— Им нужно обрести надежду, — ответил брат Хуан.
— Надежду, да? Вещь совсем недорогая, сказал бы я, — констатировал осужденный.
— Да. Это то, что не имеет цены, но тем не менее ею можно излечить любое зло.
— А что же ею можно вылечить? — удивился Ларри. — Сердечные болезни, например?
— Ну, все люди смертны, — вздохнул монах, — но с надеждой в сердце и умирать легче.
— А как насчет сломанной ноги, брат Хуан? Надежда ее сможет вылечить?
— Друг мой, для прикованного к постели больного самое страшное — это время, а с надеждой оно летит как птица.
— Ну что ж, тогда всели в меня надежду, что десять лет моего заключения пролетят как один день, — попросил Линмаус.
— Это не в моих силах, — опять вздохнул францисканец.
— Неужели душа моя так черства?
— Тверда как кремень, — возразил монах.
— Откуда ты это знаешь?
— Вижу по твоим глазам, сеньор Линмаус. В них горит пламя, которое мешает мне проникнуть к тебе в душу.
— Тогда я открою их пошире, брат Хуан. Вложи в меня через них ту надежду, о которой ты говоришь. Только неужели ты не понимаешь, что надежда — это те же шоры, которые надевают на лошадей?
— Что ж, в твоих словах есть доля правды, — признал священнослужитель. — Нельзя жить только одной надеждой. В противном случае фермер вместо того, чтобы работать в поле, засядет в доме и сложит руки. Вы же, сеньор, как только окажетесь на свободе, тут же подадитесь в горы.
— Нет, я так не думаю, — отозвался Ларри. — Теперь я ни за что не уеду далеко от Крукт-Хорна.
— Ты так полюбил этот городок?
— Нет, у меня здесь есть кое-какие интересы. Например, хотелось бы выяснить, все ли тут такие, как эта толпа.

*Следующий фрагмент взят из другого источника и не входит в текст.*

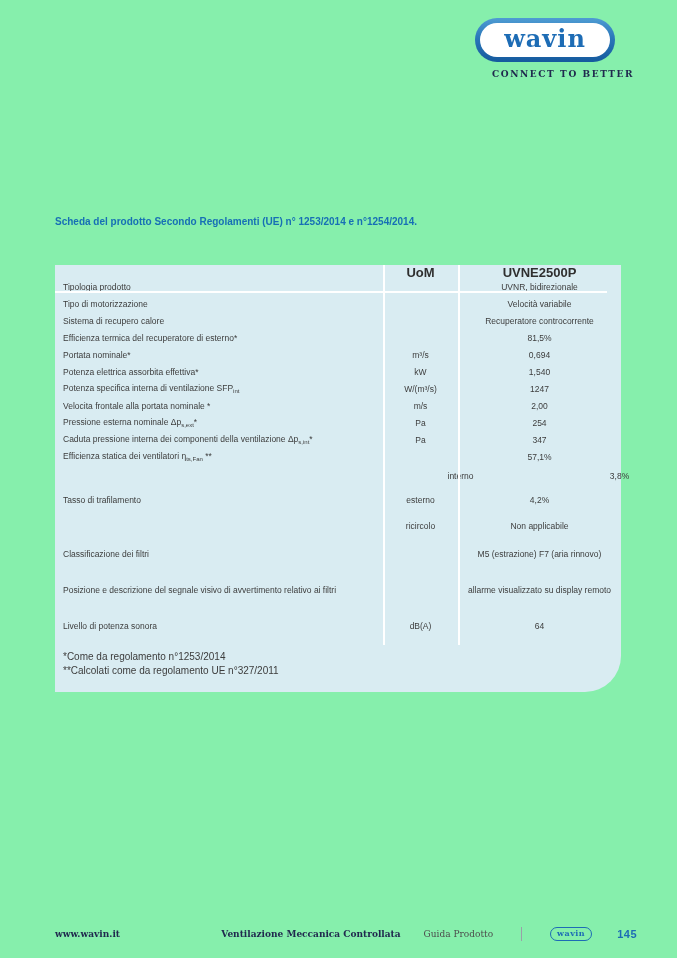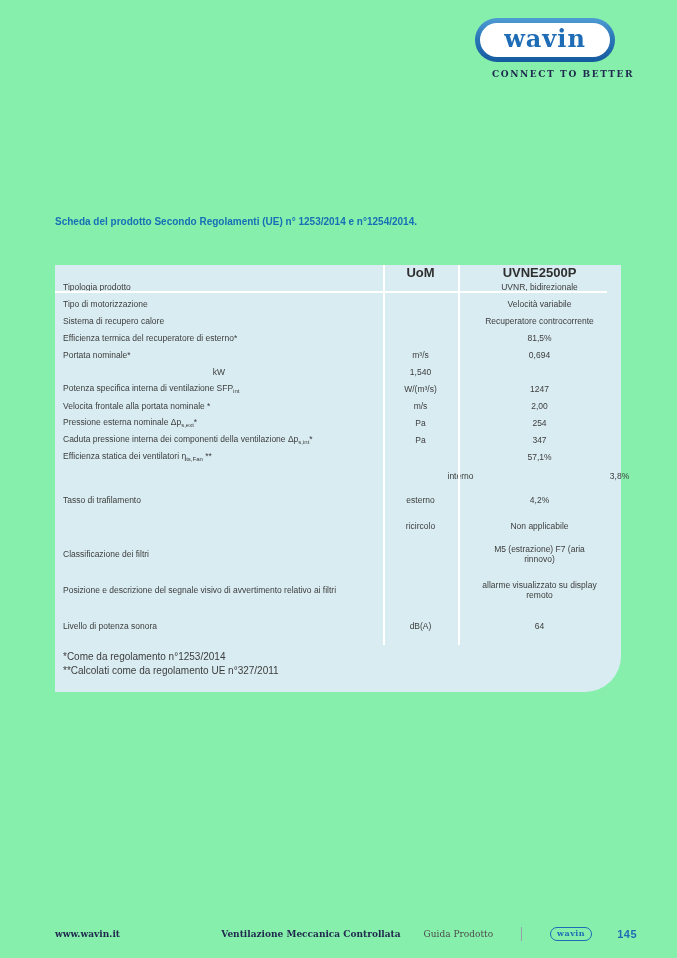--- a/index.html
+++ b/index.html
@@ -39,21 +39,21 @@
   .row { display:grid; grid-template-columns:328px 75px 163px; align-items:center;
     height:17px; font-size:8.5px; line-height:1.15; }
   .row:nth-child(12) { height:22px;gap:40px; }
   .row:nth-child(13) { height:26px; }
   .row:nth-child(14) { height:26px; }
   .row:nth-child(15) { height:30px; }
   .row:nth-child(16) { height:42px; }
   .row:nth-child(17) { height:30px; }
   .row .c1 { padding-left:8px; padding-right:10px; }
   .row .c2 { text-align:center; }
-  .row .c3 { text-align:center; padding:0 22px; }
+  .row .c3 { text-align:center; padding:0 8px; }
   sub { font-size:6px; vertical-align:-2px; }
 
   .footnotes { padding:8px 0 0 8px; font-size:10px; line-height:1.35; color:#3c3c3c; }
 
   
   .footer { position:absolute; left:55px; right:40px; top:924px; height:20px;
     display:flex; align-items:center; }
   .footer-site { font-family:"DejaVu Serif", serif; font-weight:bold; font-size:9px;
     color:#20294e; }
   .footer-right { margin-left:auto; display:flex; align-items:center; gap:25px; }
@@ -112,20 +112,21 @@
           <div class="c1">Efficienza termica del recuperatore di esterno*</div>
           <div class="c2"></div>
           <div class="c3">81,5%</div>
         </div>
         <div class="row">
           <div class="c1">Portata nominale*</div>
           <div class="c2">m³/s</div>
           <div class="c3">0,694</div>
         </div>
         <div class="row">
+          <div class="c1">Potenza elettrica assorbita effettiva*</div>
           <div class="c2">kW</div>
           <div class="c3">1,540</div>
         </div>
         <div class="row">
           <div class="c1">Potenza specifica interna di ventilazione SFP<sub>int</sub></div>
           <div class="c2">W/(m³/s)</div>
           <div class="c3">1247</div>
         </div>
         <div class="row">
           <div class="c1">Velocita frontale alla portata nominale *</div>

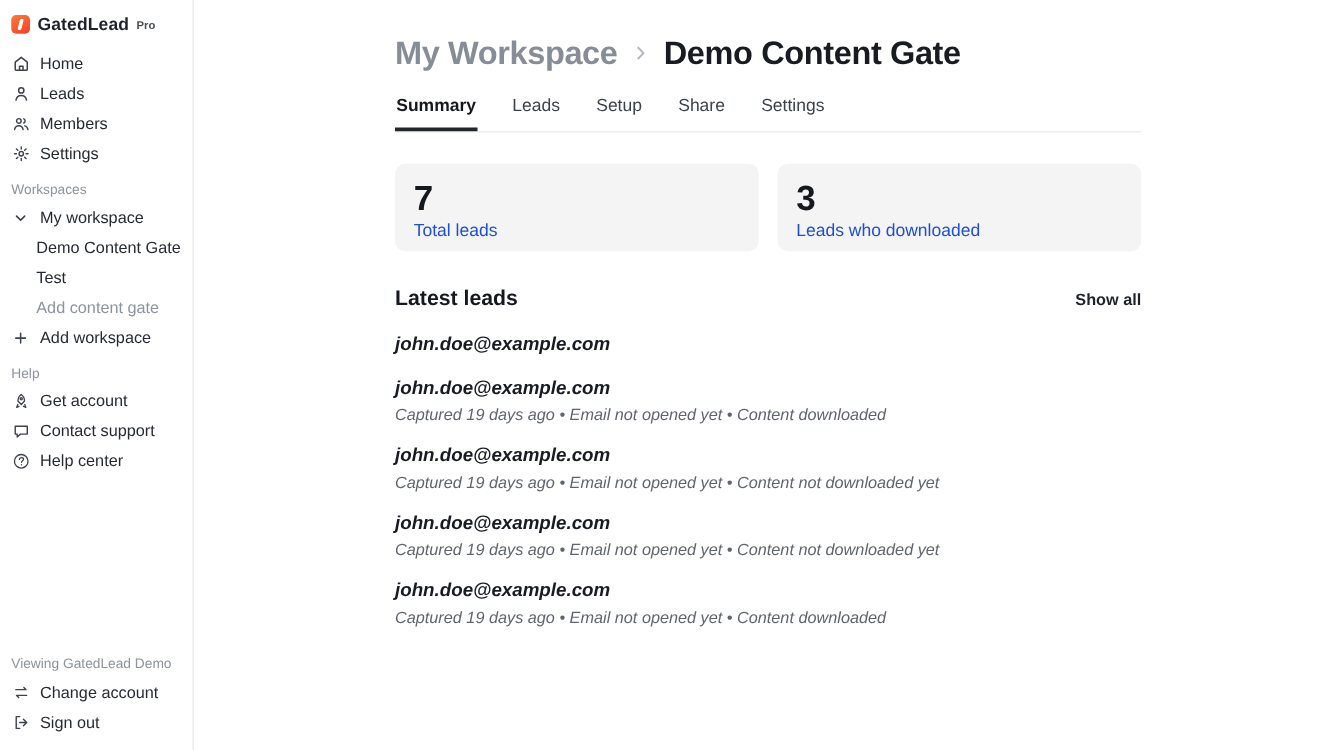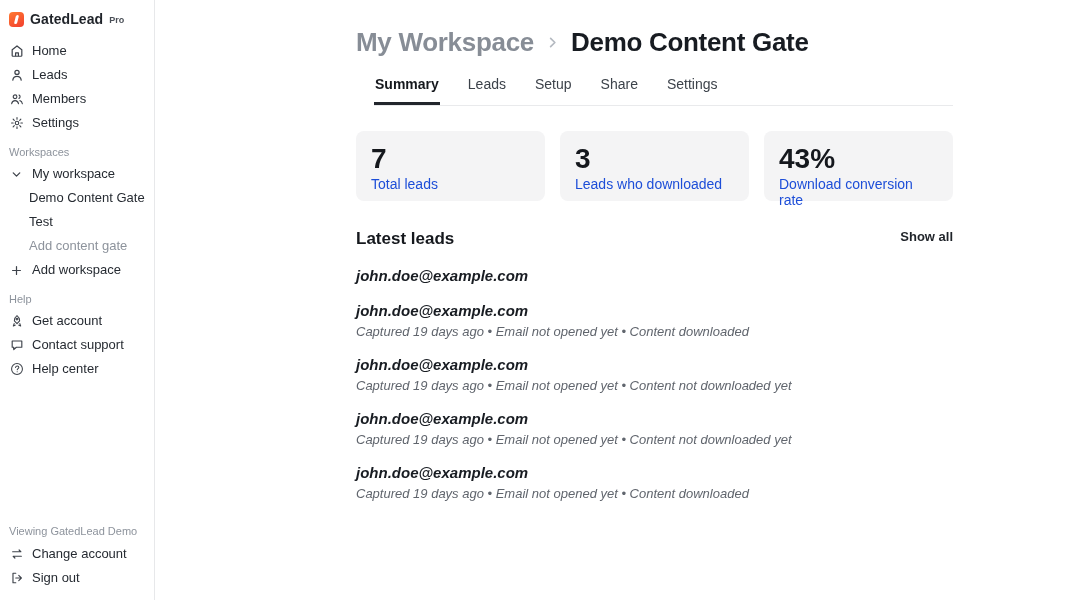--- a/index.html
+++ b/index.html
@@ -2,21 +2,21 @@
 <html><head>
 <meta charset="utf-8">
 <style>
   * { margin:0; padding:0; box-sizing:border-box; }
   html,body { width:1073px; height:600px; }
   body {
     font-family:"Liberation Sans", sans-serif;
     background:#ffffff; color:#1f2329;
     overflow:hidden; font-size:13px;
   }
-  .app { display:flex; width:100%; height:100%;gap:40px; }
+  .app { display:flex; width:100%; height:100%; }
 
   
   .sidebar {
     width:155px; min-width:155px; height:100%;
     border-right:1px solid #e7e8ea;
     padding:9px 0 10px;
     display:flex; flex-direction:column;
   }
   .brand { display:flex; align-items:center; gap:6px; padding:2px 9px 12px; }
   .logo {
@@ -57,40 +57,39 @@
   .breadcrumb { display:flex; align-items:center; gap:11px; }
   .crumb-parent {
     font-size:26px; font-weight:700; color:#878d96; cursor:pointer; letter-spacing:-.3px;
   }
   .crumb-sep { color:#b4b9c0; display:flex; align-items:center; }
   .page-title { font-size:26px; font-weight:700; color:#181c22; letter-spacing:-.3px; }
 
   .tabs {
     display:flex; gap:27px; margin-top:18px;
     border-bottom:1px solid #e9eaec;
-    margin-left:18px;
   }
   .tab {
     font-size:14px; color:#3c424a; padding:0 1px 13px; cursor:pointer;
   }
   .tab.active {
     color:#15181d; font-weight:700;
     padding-bottom:10px; border-bottom:3px solid #22262c;
   }
 
   .stats { display:flex; gap:15px; margin-top:25px; }
   .stat-card {
     flex:1; background:#f4f4f5; border-radius:8px;
     padding:12px 15px 14px; height:70px;
   }
   .stat-value { font-size:28px; font-weight:700; color:#15181d; line-height:32px; }
   .stat-label { font-size:14px; color:#1d4ed8; margin-top:1px; }
 
   .leads-header {
-    display:flex; align-items:flex-start; justify-content:space-between;
+    display:flex; align-items:center; justify-content:space-between;
     margin-top:28px;
   }
   .leads-title { font-size:17px; font-weight:700; color:#15181d; }
   .show-all { font-size:13px; font-weight:600; color:#1f2329; cursor:pointer; }
 
   .lead-list { margin-top:18px;font-style:italic; }
   .lead-row { margin-bottom:17px; cursor:pointer; }
   .lead-email { font-size:15px; font-weight:700; color:#181c22; line-height:18px; }
   .lead-meta { font-size:13px; color:#60656d; margin-top:4px; line-height:15px; }
 
@@ -256,24 +255,20 @@
 
       <div class="stats">
         <div class="stat-card">
           <div class="stat-value">7</div>
           <div class="stat-label">Total leads</div>
         </div>
         <div class="stat-card">
           <div class="stat-value">3</div>
           <div class="stat-label">Leads who downloaded</div>
         </div>
-        <div class="stat-card">
-          <div class="stat-value">43%</div>
-          <div class="stat-label">Download conversion rate</div>
-        </div>
       </div>
 
       <div class="leads-header">
         <div class="leads-title">Latest leads</div>
         <div class="show-all">Show all</div>
       </div>
 
       <div class="lead-list">
         <div class="lead-row">
           <div class="lead-email">john.doe@example.com</div>

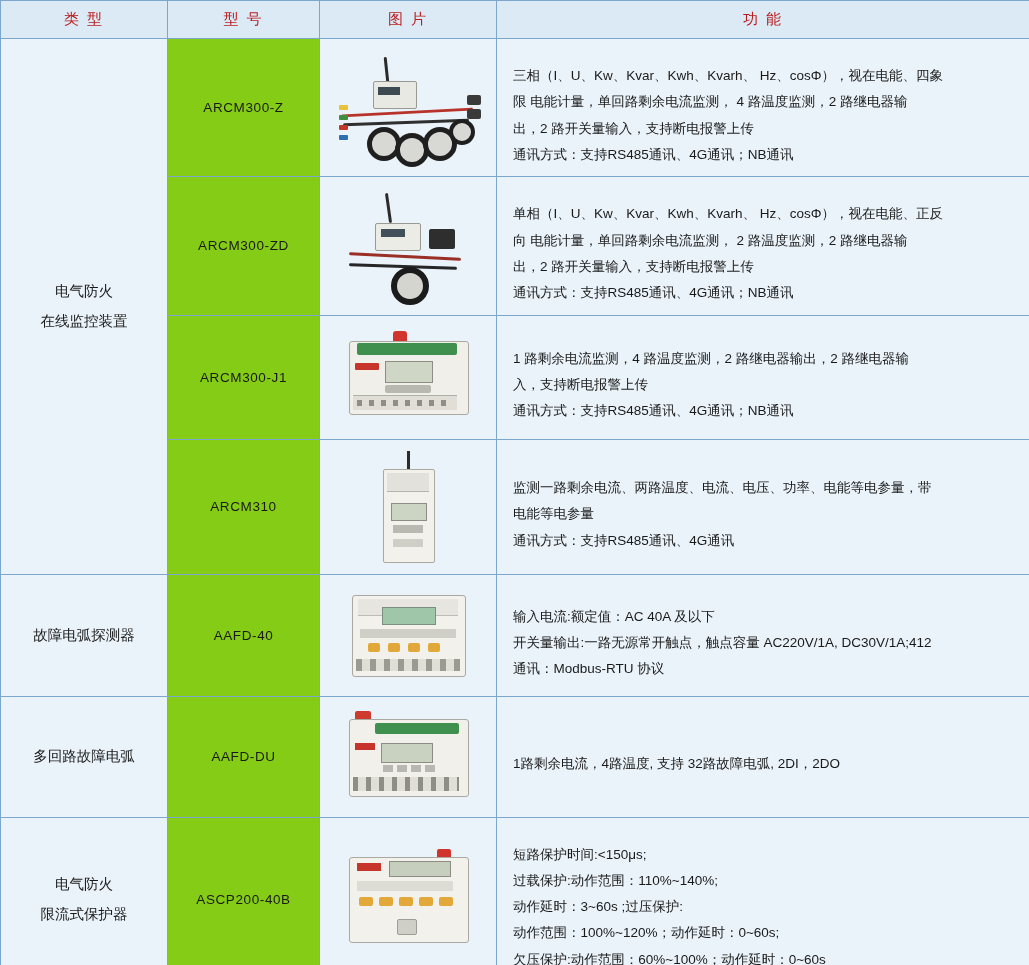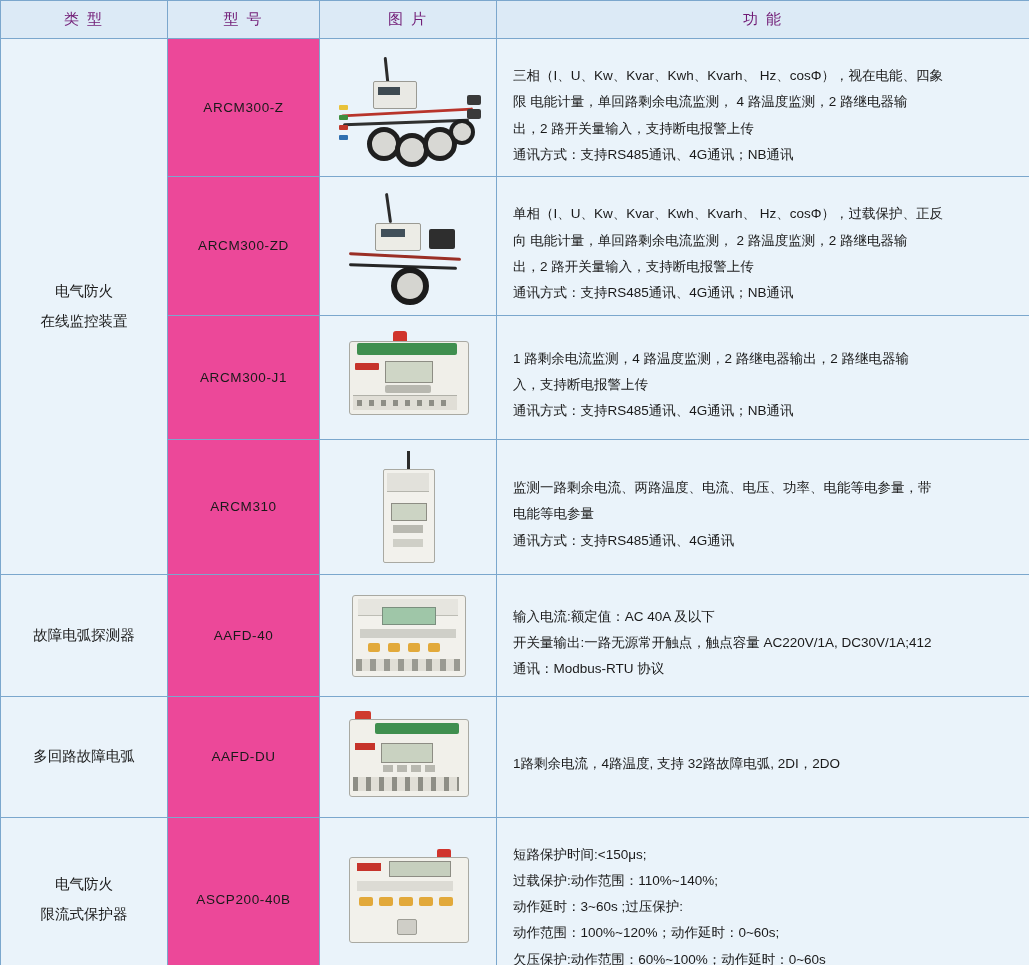--- a/index.html
+++ b/index.html
@@ -29,38 +29,38 @@
     border: 1px solid #7ba7cd;
     vertical-align: middle;
     box-sizing: border-box;
   }
   thead th {
     background: #dceaf6;
     height: 38px;
     font-weight: normal;
     font-size: 15px;
     letter-spacing: 2px;
-    color: #701a75;
+    color: #b91c1c;
     text-align: center;
   }
   .col-type   { width: 167px; }
   .col-model  { width: 152px; }
   .col-img    { width: 177px; }
   .col-func   { width: 533px; }
 
   td.type-cell {
     background: #eaf3fa;
     text-align: center;
     font-size: 14.5px;
     line-height: 2.1;
     color: #1a1a1a;
     padding: 4px 6px;
   }
   td.model-cell {
-    background: #ec4899;
+    background: #84cc16;
     text-align: center;
     font-size: 13.5px;
     letter-spacing: 0.6px;
     color: #1a1a1a;
     font-family: "Liberation Sans", "DejaVu Sans", sans-serif;
   }
   td.img-cell {
     background: #eaf3fa;
     text-align: center;
     padding: 6px 0;
@@ -226,21 +226,21 @@
           <span class="pic pic-p2">
             <i class="ant"></i>
               <i class="body"></i>
               <i class="blk"></i>
             <i class="wire"></i>
               <i class="wire2"></i>
               <i class="ct"></i>
           </span>
         </td>
         <td class="func-cell">
-          <span class="ln">单相（I、U、Kw、Kvar、Kwh、Kvarh、 Hz、cosΦ），过载保护、正反</span>
+          <span class="ln">单相（I、U、Kw、Kvar、Kwh、Kvarh、 Hz、cosΦ），视在电能、正反</span>
           <span class="ln">向 电能计量，单回路剩余电流监测， 2 路温度监测，2 路继电器输</span>
           <span class="ln">出，2 路开关量输入，支持断电报警上传</span>
           <span class="ln">通讯方式：支持RS485通讯、4G通讯；NB通讯</span>
         </td>
       </tr>
 
       <tr style="height:124px;">
         <td class="model-cell">ARCM300-J1</td>
         <td class="img-cell">
           <span class="pic pic-p3">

— На это и я мог бы ответить, — сказал монах.
— Можешь?
— Да, — с уверенностью подтвердил брат Хуан. — Все люди одинаковы.
— И не важно, где они родились, какое получили воспитание?
— Да. Потому что выросли они в одной среде.
— Только одни — во дворцах, а другие — в лачугах, — усмехнулся Линмаус.
— Все мы одинаково рожденные и, проклиная день сегодняшний, живем с надеждой на день завтрашний. Страдаем от зла и ненависти, но рано или поздно все равно окажемся на смертном одре. Этой судьбы не миновать ни королям, ни нищим.
— В том, что ты встречался с нищими, я нисколько не сомневаюсь. Но удавалось ли тебе общаться с королями?
— Да, с тремя, — тихо промолвил францисканец.
Линмаус чуть было не поперхнулся:
— Под «королями» ты имеешь в виду голод, зависть и преступность, брат Хуан?
— Совсем нет. Настоящих королей. Коронованных особ.
— И ты с ними разговаривал?
— Да, со всеми тремя.
— И нашел, что они такие же люди, как остальные?